When early spring comes, one can make a point of reviewing his herbarium and refreshing one's memory, so as to begin where he left off last fall. Thus each season's work is clear gain. The very labor necessary to make a herbarium impresses the flower and its peculiarities vividly upon the memory. If you handle and linger over your flowers, they will seem to you like pets whose sweet faces you cannot forget.

You want your herbarium, then, for reference, just as you need an encyclopædia in your library. You want it when the snow is on the ground and there is no "living nature" in the flower realm to study.

Every page of the herbarium should look neat and pretty. In order to secure this result you must first know how to press your flowers. A flower once wilted can never be made to look nice on paper. It is therefore necessary to keep fresh the specimen you wish to preserve. You might carry a large book, and shut your flowers in it as soon as plucked. But that would be inconvenient. A better way is to buy a botany box and carry it with you in all your walks. You never know when you may find some new thing. The box is of tin, opening on one side, and it may hang by straps from your shoulder. If you lay a little wet moss inside, and close the door every time you lay in a flower, your plants will keep fresh in their cool dark nest for three or four days.

To press them tear up newspapers into uniform sizes. Newspapers are porous, and absorb the moisture from plant stems and leaves better than brown wrapping-paper. Insert several leaves of the newspaper between the single flowers. When all are ready, place the whole pile between two boards, the same size as the papers (any carpenter will cut them for you), and lay the whole under a heavy weight, like a trunk or pile of large books. Once a day look over your plants, and put those not quite pressed into clean dry papers. The papers already used, unless badly stained, can be spread out, dried, and used again. The problem is how to dry the plant quickly and thoroughly. The quicker it is dried the better it retains its colors. The petals will fade, but careful pressing will make them look very well, not at all like hay. If the plant be taken out of its press too soon its leaves will wrinkle. Some delicate plants will dry in twenty-four hours' time, others take three or four days, or even a week.

Have ready sheets of nice white paper. These you can get a printer to cut for you of uniform size. The regulation size is 17 by 11 inches. If the specimen be too long for the paper, bend the stem once or twice. A botanical specimen should include the whole stalk down to the root, unless, like some of the taller sunflowers, it be quite too long for the page. Place only one specimen on a page, and fasten it in several places with narrow strips of gummed paper. Last fall I had a bright idea. After the election I collected a number of unused ballot pasters. From these next summer I shall cut blank strips, already gummed, and I shall moisten them with a wet camel's-hair brush, and use them for my herbarium. Large leaves will stay down better if a drop of mucilage be placed in their centre. When the stem is very heavy I sew it with double thread tied on the under side, or I cut two small slits in my paper, and slip the stem through.
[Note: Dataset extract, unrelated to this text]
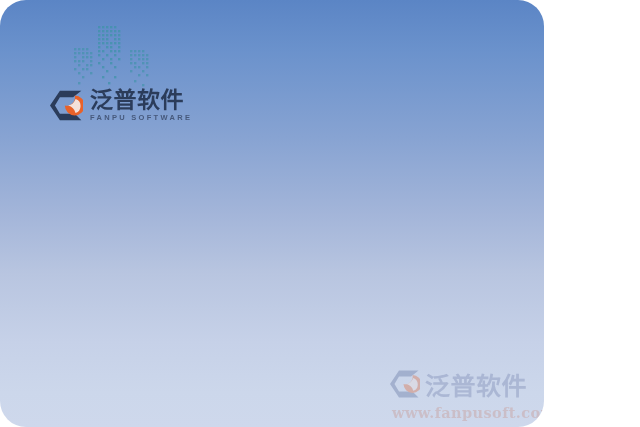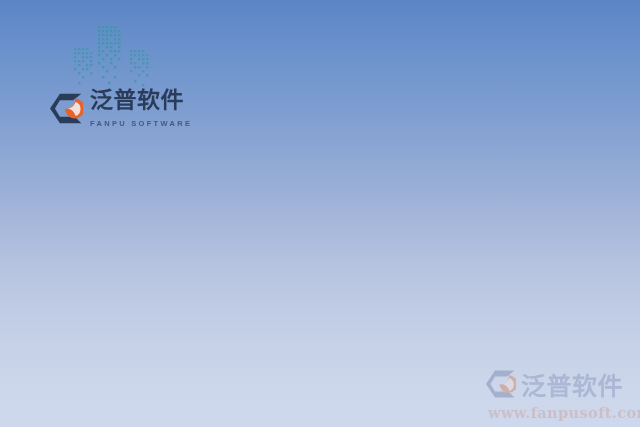"泛普软件" #banner { border-radius: none -> 26px; width: 640px -> 544px }
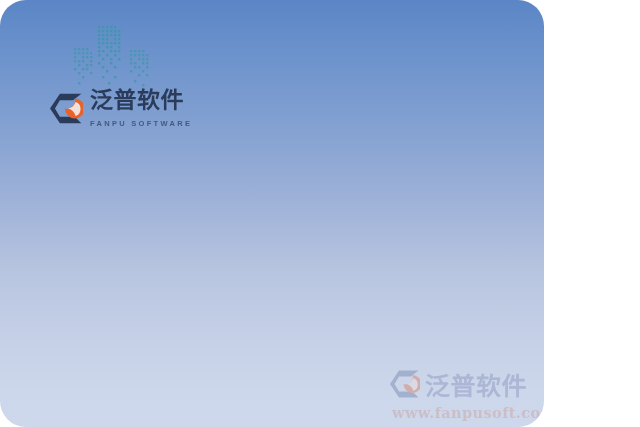"FANPU SOFTWARE" #logo-en { margin-top: 8px -> 2px }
As fast as sheets are prepared, leave them under a large book till the mucilage is dry. The page is then ready for labelling. Write now in the lower right-hand corner your own name, the botanical and common name of the flower, where and when found; or you can get labels with your name printed on them, which you can paste on the bottom of your page.

HERBARIUM OF J. BROWN.

Caltha palustris

(Marsh-Marigold).

In marsh near Bridgeport, May 3, 1894.

The papers belonging to the same family should now be placed inside of family covers, made of still brown paper, and these again should be inclosed in a box. I use the boxes in which tailors send my husband's shirts and suits of clothes. On the cover of the box write the families which it contains. That plan facilitates finding any particular specimen. Certain families, as ferns and orchids, go well together; mints and figworts are allied. Composites should have a box to themselves, and the species should be gathered into genus covers.